同地域・同業種・同規模の法人は、まさにビジネス上の競合相手。競合相手の役員退職給与を知ることは、どう考えても難しいのが実情です。
ということは、納税者にはそもそも合理的な判断材料がありません。それなのに、納税者や税理士は、役員退職給与の支払いや法人税の申告の段階で、類似法人と比較して「不相当に高額」か否かを自ら判断しなければならないのです。
税務署は、退職給与にかかる源泉所得税の納付状況から、所轄税務署内における実際の役員退職給与の支給事例を業種別にデータ分けすることが可能です。
「税務上、類似法人と比較して不相当に高額なら認めない!」のなら、その情報を持っている税務署が、せめてデータを公表してくれたら・・・。
最終的に審判所や裁判所は、職権により各種資料を入手して税務署と納税者のどちらの言い分が正しいか判断するのですから、やはり不公平だと感じます。

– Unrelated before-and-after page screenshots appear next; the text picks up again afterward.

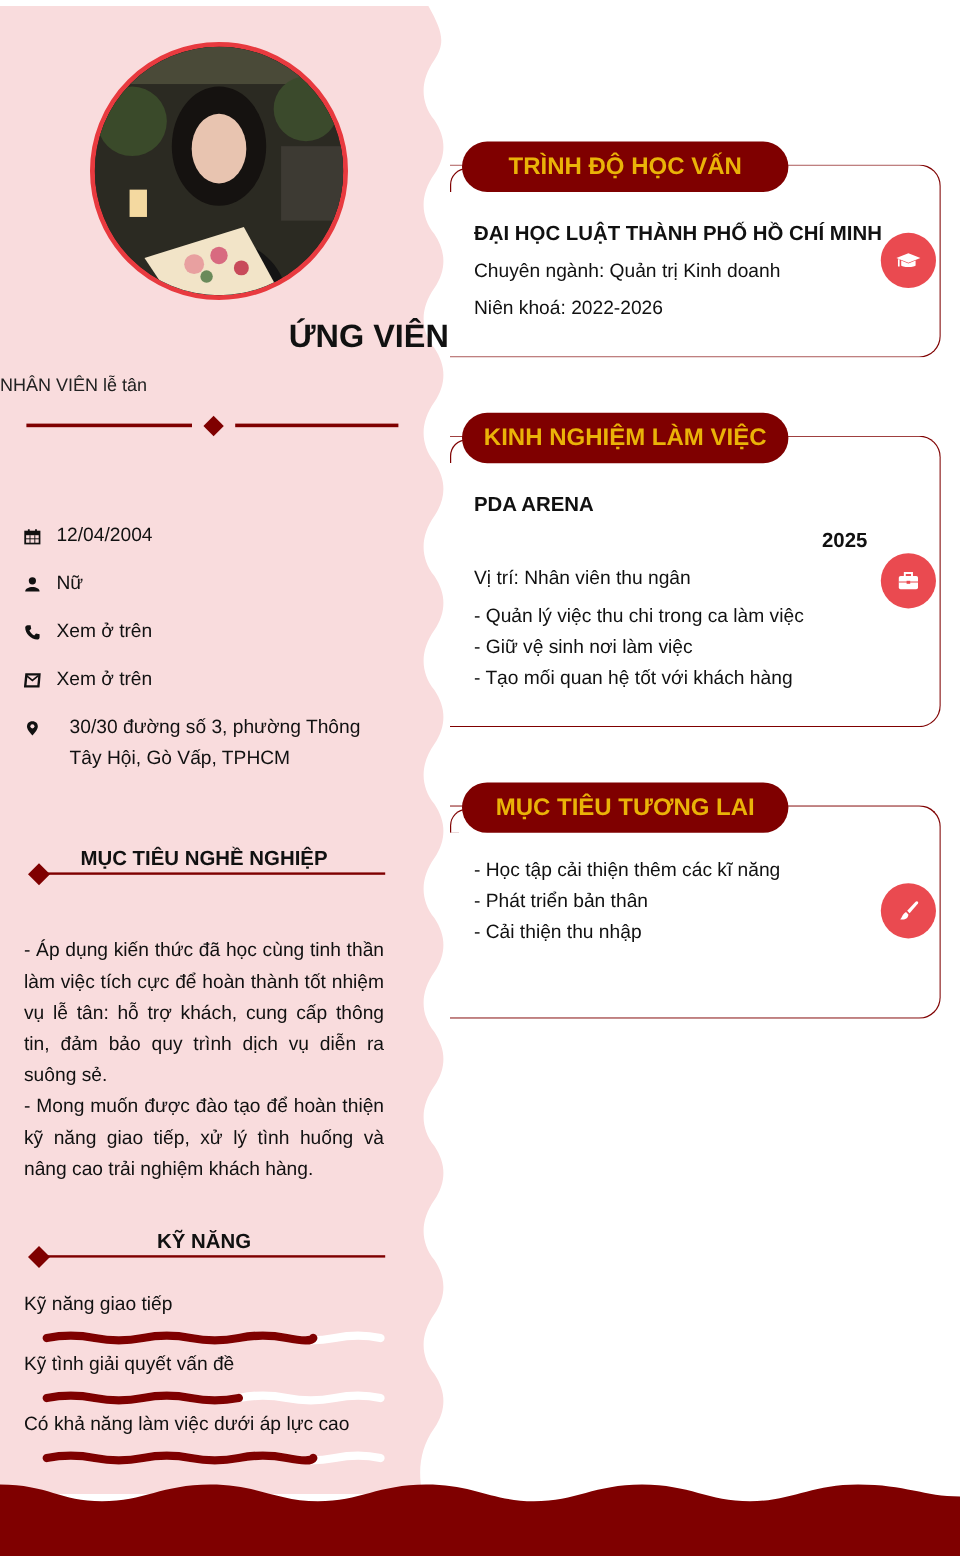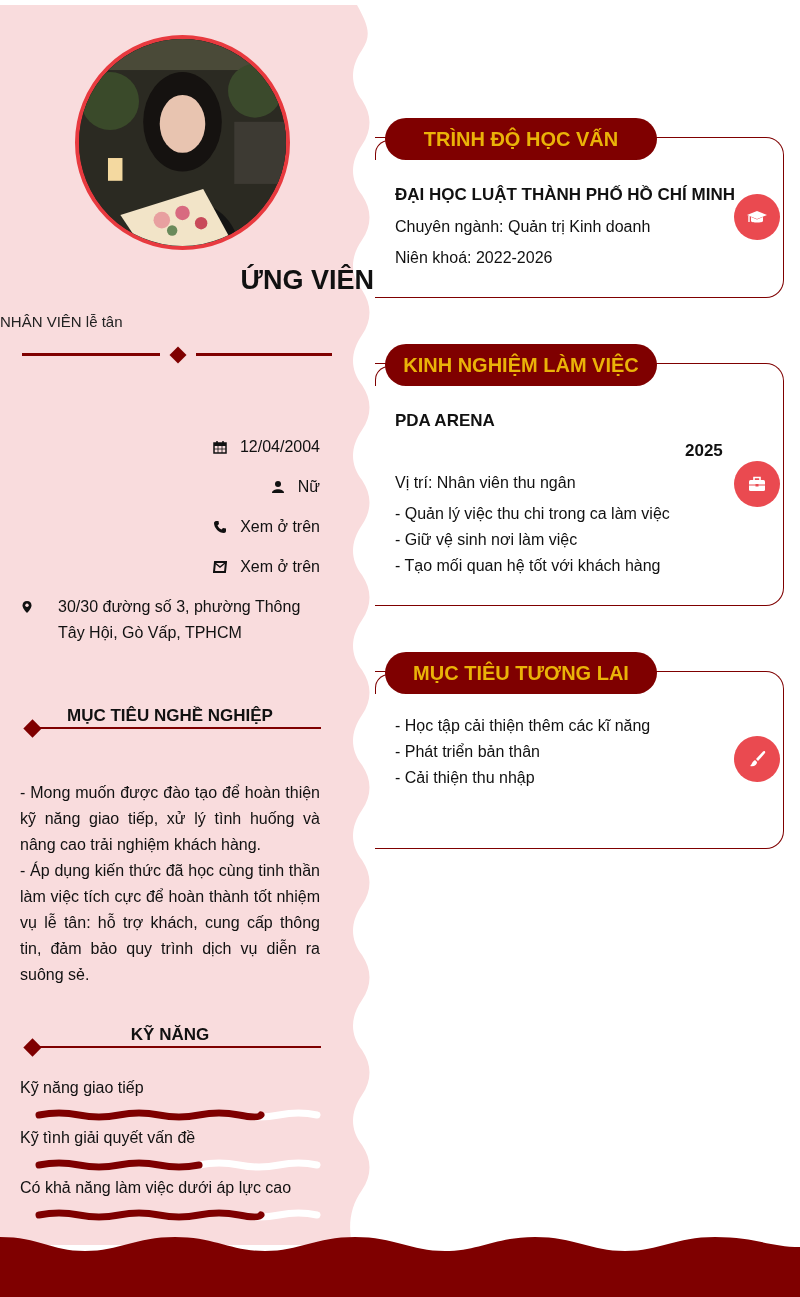--- a/index.html
+++ b/index.html
@@ -10,21 +10,21 @@
 
   .avatar-wrap { position: absolute; left: 75px; top: 35px; width: 215px; height: 215px; border-radius: 50%; border: 4px solid #e83a3f; overflow: hidden; background: #2a2622; }
   .avatar-wrap svg { width: 100%; height: 100%; display: block; }
 
   .cand-name { position: absolute; left: 0; width: 346px; top: 265px; text-align: right; font-weight: 700; font-size: 27px; color: #111; margin-left: 28px; }
   .cand-role { position: absolute; left: 0; width: 346px; top: 313px; text-align: left; font-size: 15px; color: #222; }
 
   .divider-line { position: absolute; height: 3px; background: #7f0000; }
   .diamond { position: absolute; width: 12px; height: 12px; background: #7f0000; transform: rotate(45deg); }
 
-  .info-row { position: absolute; left: 20px; width: 300px; display: flex; align-items: flex-start; font-size: 16px; line-height: 26px; color: #111; justify-content: flex-end; }
+  .info-row { position: absolute; left: 20px; width: 300px; display: flex; align-items: flex-start; font-size: 16px; line-height: 26px; color: #111; }
   .info-row .ico { width: 27px; flex: none; display: flex; align-items: center; height: 26px; }
   .info-row .ico svg { width: 14px; height: 14px; }
 
   .side-heading { position: absolute; left: 20px; width: 300px; text-align: center; font-size: 17px; font-weight: 700; color: #111; }
   .objective-text { position: absolute; left: 20px; top: 780px; width: 300px; font-size: 16px; line-height: 26px; text-align: justify; color: #111; }
 
   .skill-label { position: absolute; left: 20px; font-size: 16px; color: #111; }
   .skill-bar { position: absolute; left: 35px; width: 286px; height: 12px; }
 
   .card { position: absolute; left: 375px; width: 409px; border: 1px solid #7f0000; border-left: none; border-radius: 0 18px 18px 0; background: #fff; }
@@ -145,22 +145,22 @@
         <circle cx="7" cy="5.3" r="1.7" fill="#f9dcdd"></circle>
       </svg>
   </span>
   <span>30/30 đường số 3, phường Thông Tây Hội, Gò Vấp, TPHCM</span>
 </div>
 
 <div class="side-heading" style="top:706px;">MỤC TIÊU NGHỀ NGHIỆP</div>
 <div class="diamond" style="left:26px; top:722px; width:13px; height:13px;"></div>
 <div class="divider-line" style="left:36px; top:727px; width:285px; height:2px;"></div>
 <div class="objective-text">
+  <div>- Áp dụng kiến thức đã học cùng tinh thần làm việc tích cực để hoàn thành tốt nhiệm vụ lễ tân: hỗ trợ khách, cung cấp thông tin, đảm bảo quy trình dịch vụ diễn ra suông sẻ.</div>
   <div>- Mong muốn được đào tạo để hoàn thiện kỹ năng giao tiếp, xử lý tình huống và nâng cao trải nghiệm khách hàng.</div>
-  <div>- Áp dụng kiến thức đã học cùng tinh thần làm việc tích cực để hoàn thành tốt nhiệm vụ lễ tân: hỗ trợ khách, cung cấp thông tin, đảm bảo quy trình dịch vụ diễn ra suông sẻ.</div>
 </div>
 
 <div class="side-heading" style="top:1025px;">KỸ NĂNG</div>
 <div class="diamond" style="left:26px; top:1041px; width:13px; height:13px;"></div>
 <div class="divider-line" style="left:36px; top:1046px; width:285px; height:2px;"></div>
 
 <div class="skill-label" style="top:1079px;">Kỹ năng giao tiếp</div>
 <svg class="skill-bar" viewBox="0 0 286 12" style="top:1109px;">
   <path d="M4 6 Q 24 2, 44 6 T 84 6 T 124 6 T 164 6 T 204 6 T 244 6 T 282 6" fill="none" stroke="#ffffff" stroke-width="7" stroke-linecap="round"></path>
   <path d="M4 6 Q 24 2, 44 6 T 84 6 T 124 6 T 164 6 T 204 6 T 226 6" fill="none" stroke="#7f0000" stroke-width="7" stroke-linecap="round"></path>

中小企業の顧問先が多いとはいえ、税理士も、創業者の退職に遭遇する機会が多いわけではありません。最終報酬月額が低額だったため、(1万人を超える税理士がシステム等を利用している)(株)TKCが公表する経営指標に基づいた最終報酬月額を使って算出した役員退職給与が否認されている裁決事例もありました。
役員報酬や退職慰労金規程の見直しなど、できることから準備する
現在は、平成13年に施行された情報公開法により、審判所の裁決事例や国税局の内部通達が開示されつつあります。
相手の判断基準が明らかになり、ある程度、事前の備えができるようになりました。
例えば、役員の貢献度は最終報酬月額に反映済みだと考えられているようなので、報酬が低すぎる場合には、役員報酬の見直しが必要になります(見直し自体はそれほど問題視されないようです)。
または、退職慰労金規程を見直して、最終報酬月額ではなく在任した役位毎の基本報酬月額や功績倍率を用いる方式にしておくことも一案です。
「死亡保険金の額=役員退職給与の額」であっても、それが税務上の適正額ではありません。
税理士から退職金話法で生命保険への加入を勧められたなら、くれぐれも役員退職給与の考え方全般についてしっかりアドバイスを受けた上で、納得して加入するようにして下さい。